Nonlinear Optimization Techniques Applied to Neural Network Training
- Friday, 20. March 2026, 10:00
- INF 205, Room 02/414
- Leonie Kreis
Address
Mathematikon
Im Neuenheimer Feld 205
Room 02/414Event Type
Doctoral Examination
This thesis investigates how techniques from classical deterministic nonlinear optimization can be adapted to the stochastic, large-scale, and non-convex problems arising in neural network training. Three main contributions are presented.
First, stochastic multilevel optimization methods inspired by MGOpt are studied for both convex and non-convex objectives. Variants based on SGD are analyzed, including new convergence results for stochastic bi-level formulations, highlighting both the potential and limitations of multilevel approaches in neural networks.

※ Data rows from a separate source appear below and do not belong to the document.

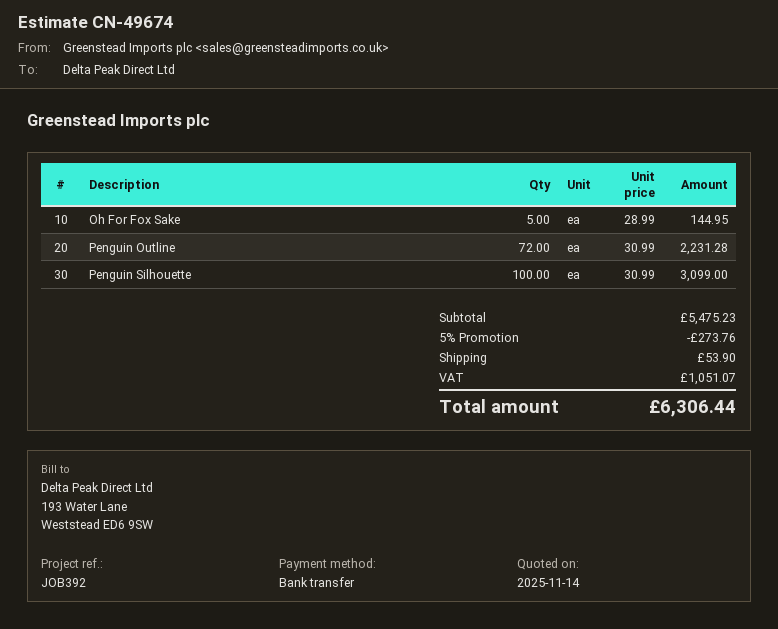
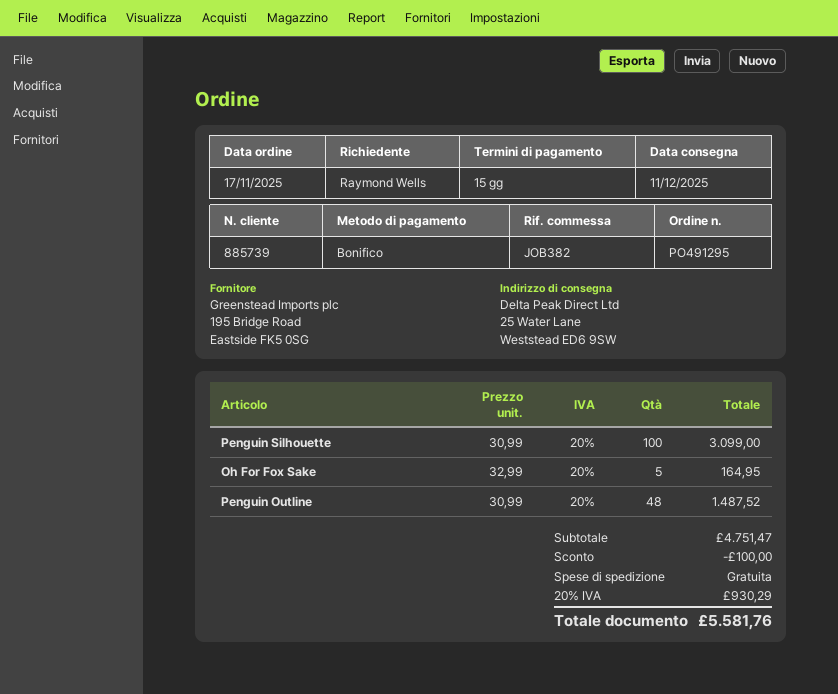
reference: JOB392 -> JOB382
Oh For Fox Sake: 5 x 28.99 = 144.95 -> 5 x 32.99 = 164.95
Penguin Outline: 72 x 30.99 = 2231.28 -> 48 x 30.99 = 1487.52
subtotal: 5475.23 -> 4751.47
discount: 273.76 -> 100.00
shipping: 53.90 -> 0.00
tax: 1051.07 -> 930.29
total: 6306.44 -> 5581.76

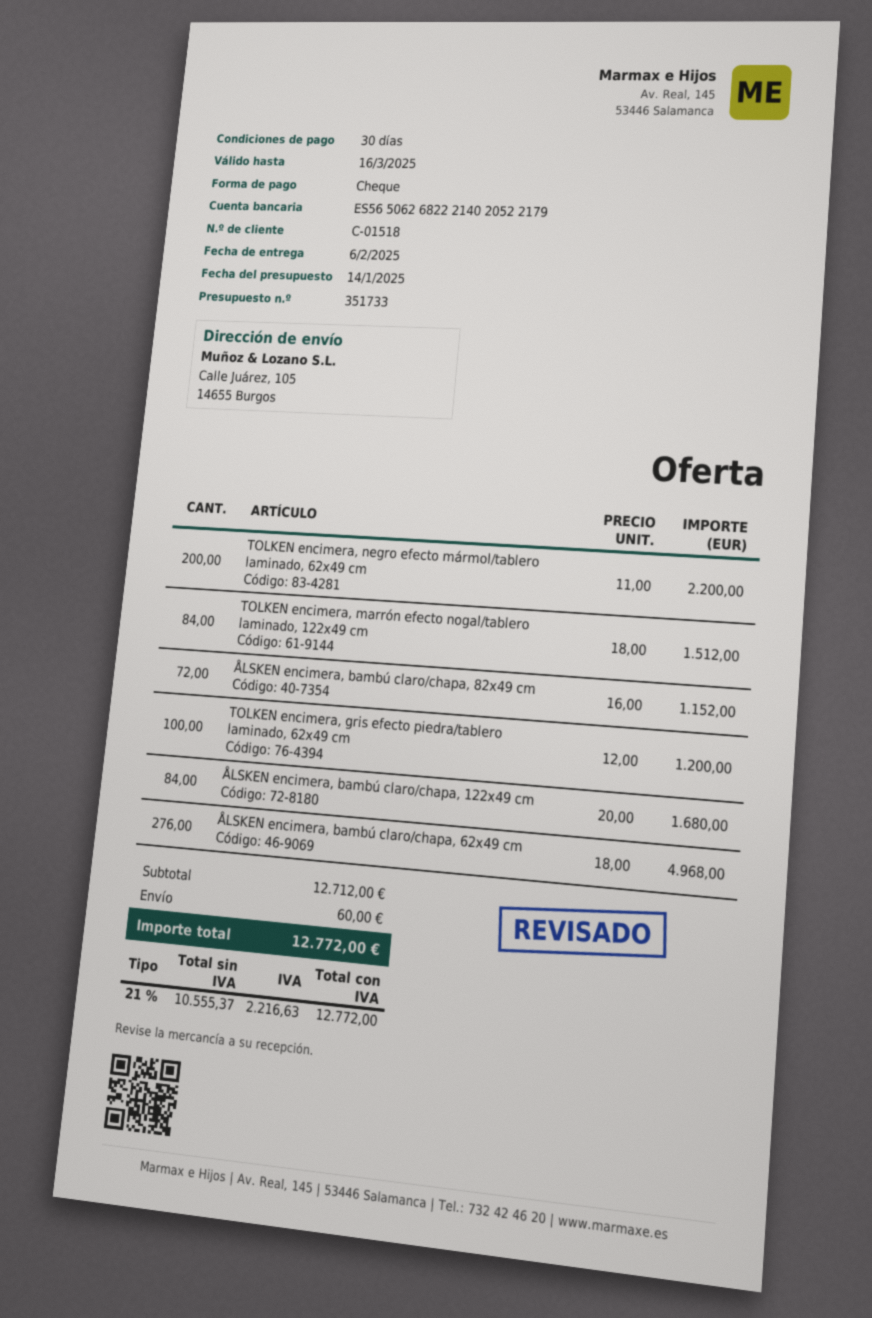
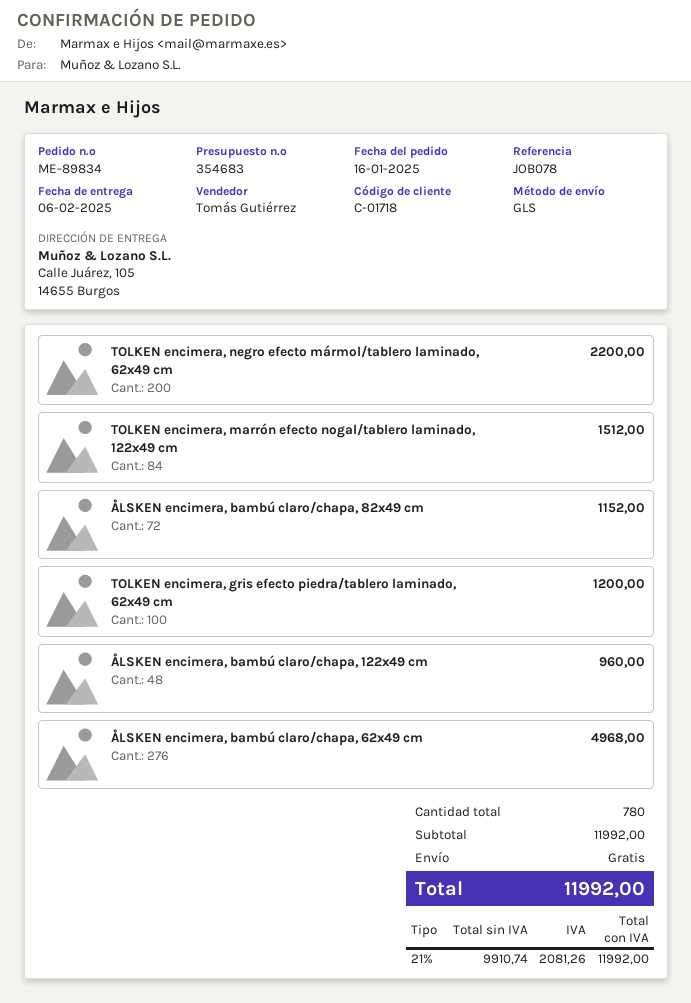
quote number: 351733 -> 354683
customer number: C-01518 -> C-01718
ÅLSKEN encimera, bambú claro/chapa, 122x49 cm: 84 for 1680.00 -> 48 for 960.00
subtotal: 12712.00 -> 11992.00
shipping: 60.00 -> 0.00
net: 10555.37 -> 9910.74
tax: 21% = 2216.63 -> 21% = 2081.26
total: 12772.00 -> 11992.00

Second, SensLI, a sensitivity-based method for adaptive layer insertion, is introduced. It provides an efficient criterion for selecting insertion locations, demonstrates effective capacity growth in numerical experiments, and is extended to layer widening.

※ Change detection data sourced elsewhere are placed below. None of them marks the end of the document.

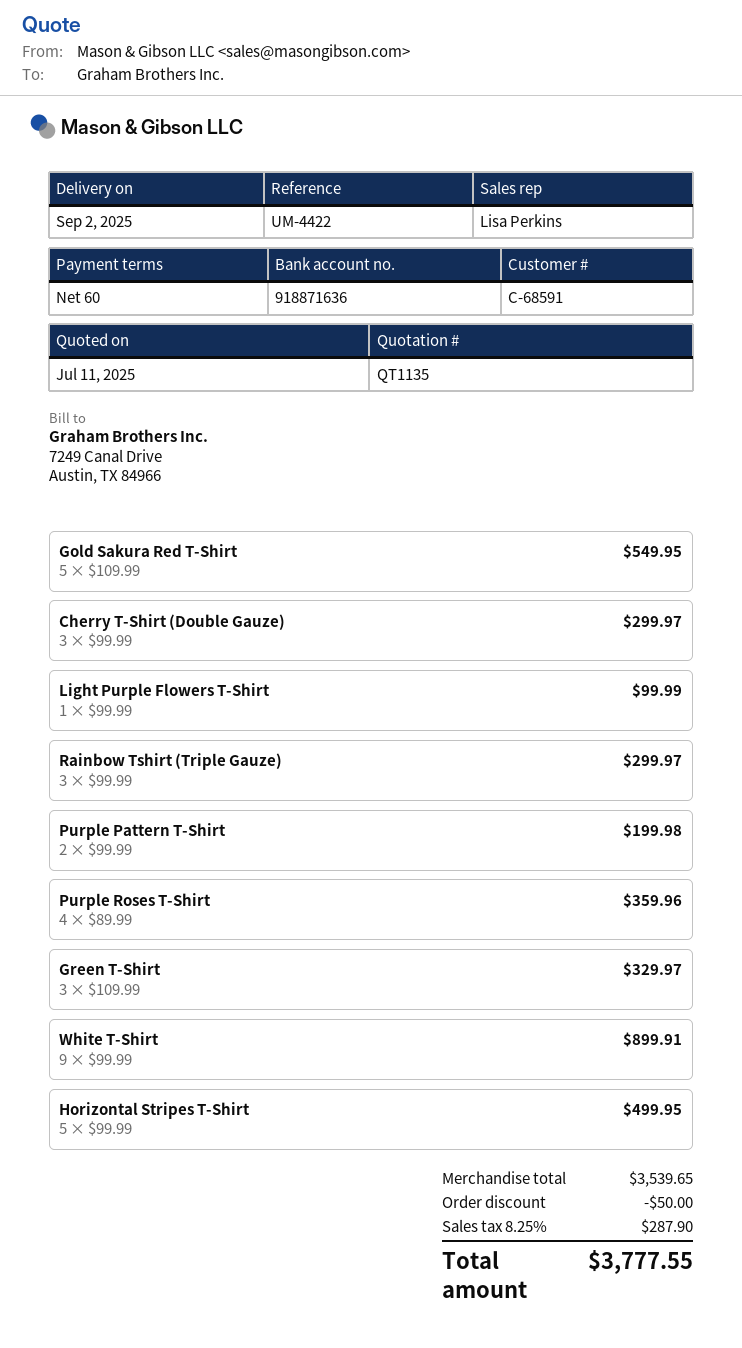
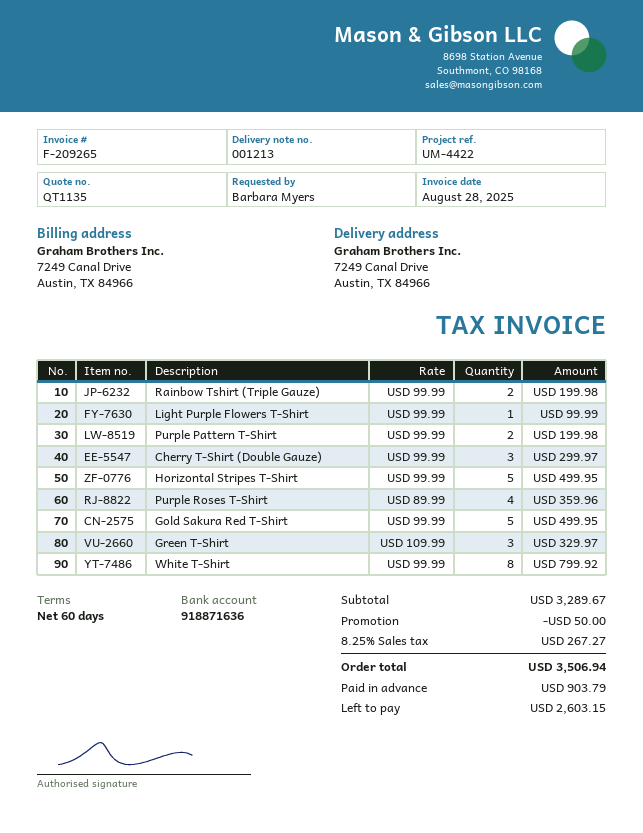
Gold Sakura Red T-Shirt: 5 x 109.99 = 549.95 -> 5 x 99.99 = 499.95
Rainbow Tshirt (Triple Gauze): 3 x 99.99 = 299.97 -> 2 x 99.99 = 199.98
White T-Shirt: 9 x 99.99 = 899.91 -> 8 x 99.99 = 799.92
subtotal: 3539.65 -> 3289.67
tax: 8.25% = 287.90 -> 8.25% = 267.27
total: 3777.55 -> 3506.94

Third, a layer-wise preconditioning framework based on Frobenius-type inner products is proposed. A covariance-based construction closely related to KFAC is developed and empirically evaluated.
Overall, the thesis shows that classical optimization ideas can benefit neural network training when adapted to stochastic, high-dimensional, and non-convex settings, and outlines directions for future research.